操縦する少年アーチャーはヘンリーと共に、夕日に向かって飛ぶ船を見つめていた。


※15: クリンゴン総裁 Klingon Chancellor
(Peter Henry Schroeder) セリフでは総裁ということはわかりません。声優なし

※16: クリンゴン評議会メンバー Klingon Council Member
(Matt Williamson VOY第162・163話 "Workforce, Part I and II" 「人間改造惑星クアラ(前)(後)」の警備員その2、第171話 "Endgame, Part I" 「道は星雲の彼方へ(前編)」のクリンゴン役) 声優なし

・感想
本国放送開始から 1年あまりで日本でも始まるという、これまでにない恵まれたシリーズがスタートしました。エンタープライズという有名な船を題名にしつつも、あえてスタートレックとは名乗らないという面白い試みがなされています。

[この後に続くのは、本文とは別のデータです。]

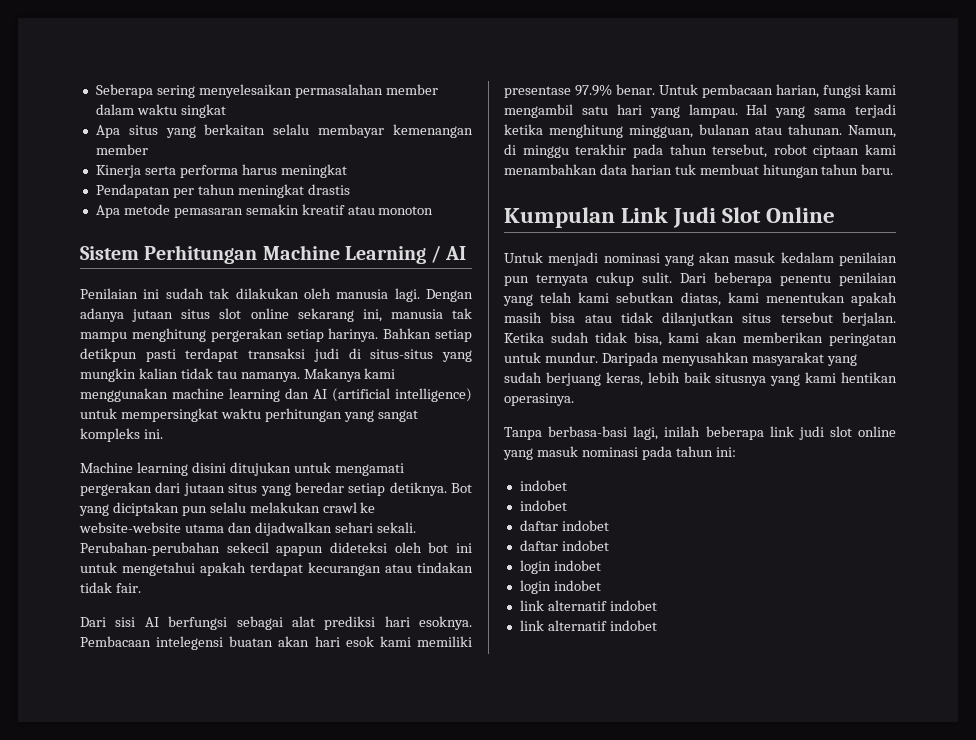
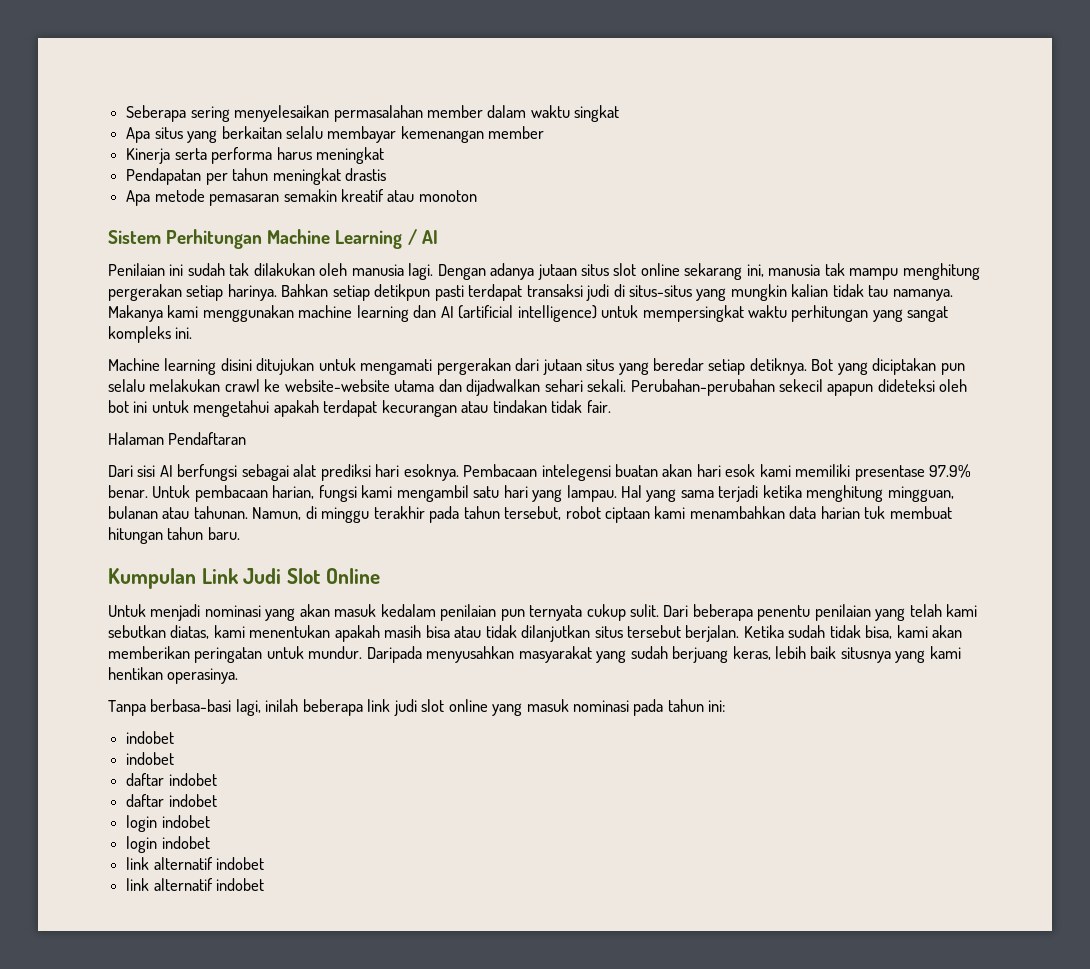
(141, 588) none -> [108,432,247,445] // Halaman Pendaftaran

でも内容的には多少の矛盾はあるものの、これまでのシリーズの後日談ならぬ前日談を丁寧に描いているという印象です。やっぱり ST なんですよね。
過去のシリーズ (未来の設定) とはある程度切り離されているため、いろんな描写が新鮮であり、逆に TOS を彷彿とさせるシーンも多くて面白いですね。CG と違和感なく融合した特殊効果は VOY より更に進んでおり、さすがです。そういう側面からも新たなファンも獲得して欲しいと思うのが当然ですが、ただこのパイロット版に限って言えば、内容を詰め込みすぎで多少初心者の方には苦しいように感じます。もう少しわかりやすくしてもよかったのではないでしょうか。
始まりというだけでなく、他シリーズのパイロット同様後に引っ張る要素として、「時空冷戦」を取り入れています。時間ネタもやりすぎると破綻しますが嫌いなネタではないので、うまく料理してくれることを期待します。